British Welfare for British Citizens; Or, Brexit As an Opportunity for Neoliberal Welfare State Retrenchment?

Wednesday, March 28, 2018
Wright (InterContinental Chicago Magnificent Mile)
Mikko Kuisma , University of Tübingen, Germany
Matthew Donoghue , University of Oxford, United Kingdom
United Kingdom European Union membership referendum represents a remarkable case study of welfare chauvinism in action. One widely contested aspect within the Brexit debates relates to social rights of EU citizens. It is a renegotiation of the understanding of deservingness (c.f. Van Oorschot 2000) and represents a particular operationalisation of this discourse. Hence, while Brexit has been presented as a constitutional issue for the British state and an opportunity to “take back control”, we argue that there is also a very important welfare state dimension to it.

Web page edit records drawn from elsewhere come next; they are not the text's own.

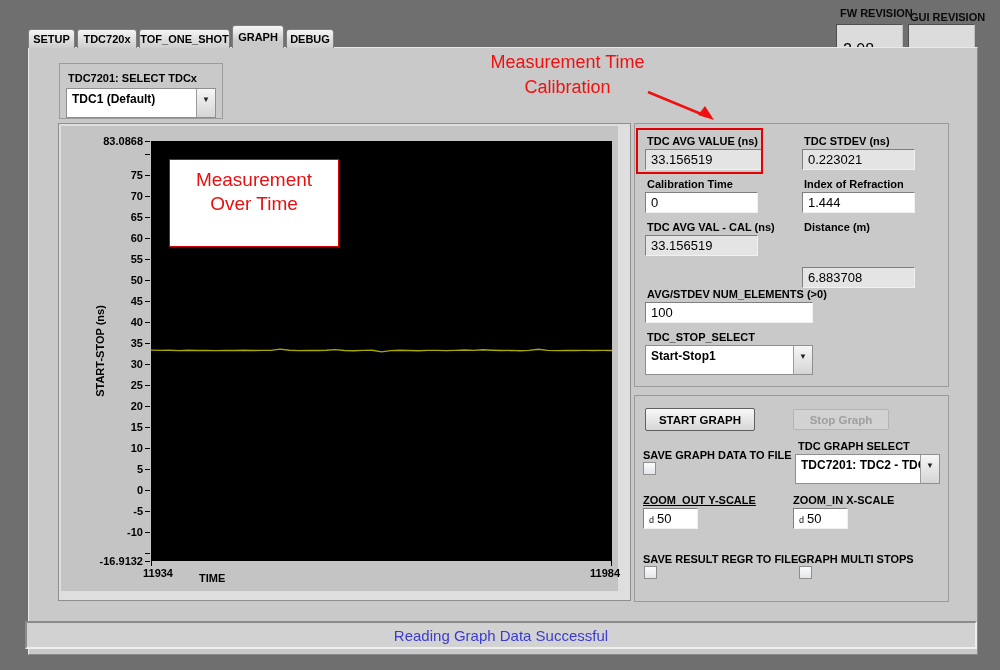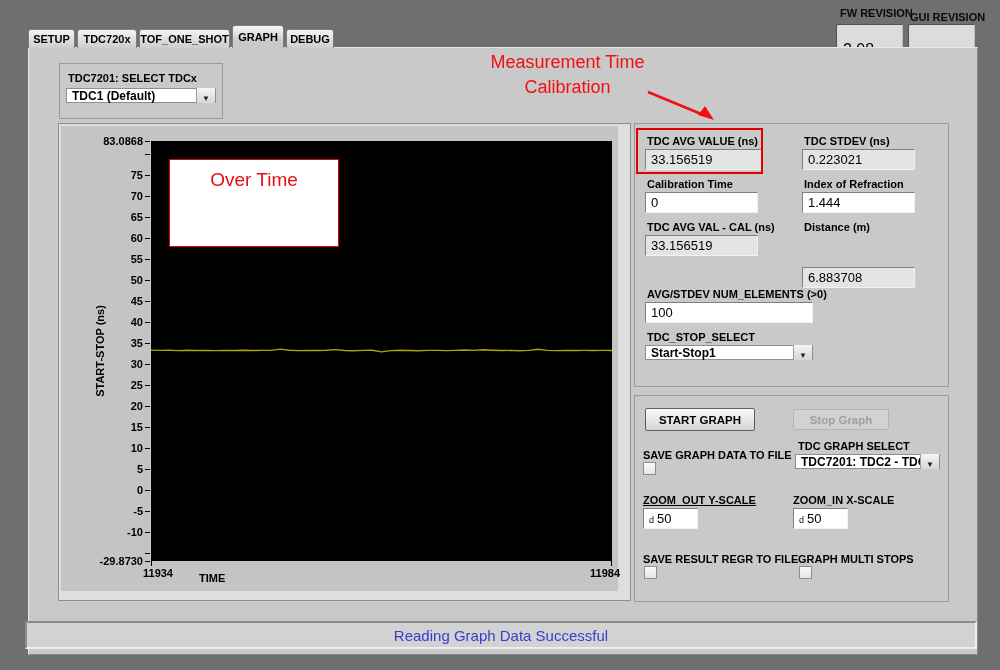"TDC1 (Default)" .dropdown { align-items: center -> none; height: 15px -> 30px }
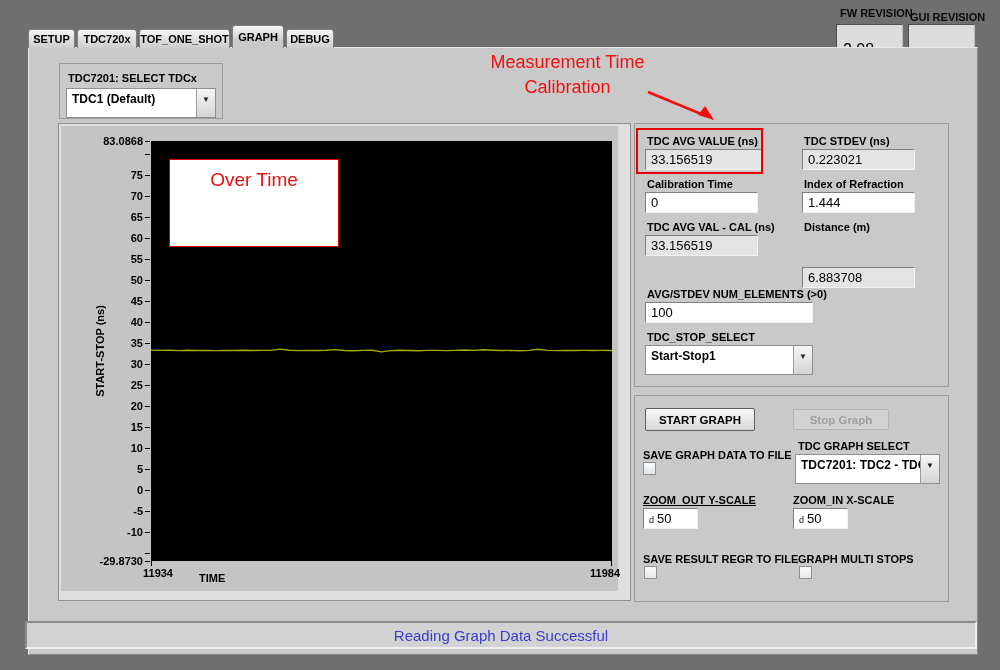"Measurement" div { html: none -> <div>Measurement</div> }
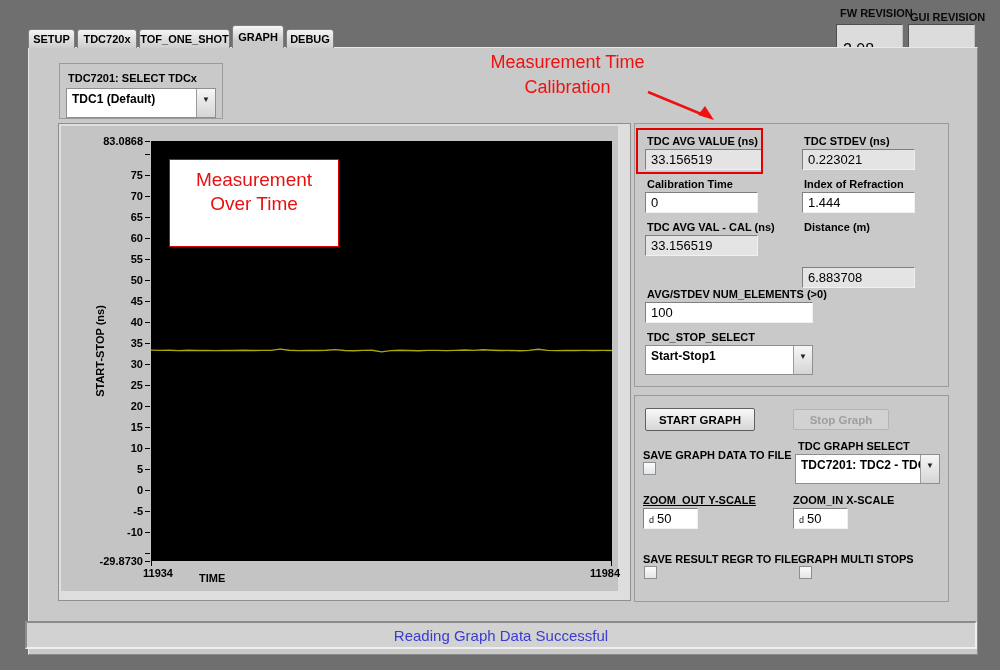"-29.8730" div.ytick-label { text: -29.8730 -> -16.9132 }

However, rather than merely reinforcing deservingness along racial or ethno-national lines, Brexit represents a specific process of invoking social citizenship to deligitimise European Union institutions, in which the EU and its institutions are the main targets, rather than EU citizens per se. This involves not only depriving EU citizens of social rights in the UK, but also a deepening of discourses of responsibilisation within an increasingly neoliberal British welfare state. Indeed, rather than empowering the British state and its citizens, Brexit is significantly more likely to empower capital in the form of big business (Farnsworth, 2017). Brexit is significantly about the welfare state and the renegotiation of deservingness. However, questioning EU citizens’ access to social rights advances not only a particular take on welfare chauvinism but also an acceleration of welfare retrenchment through a transformation of deservingness and conditionality. The paper is based on a combination of Qualitative Content Analysis and Critical Discourse Analysis of elite discourses from the EU membership referendum debates.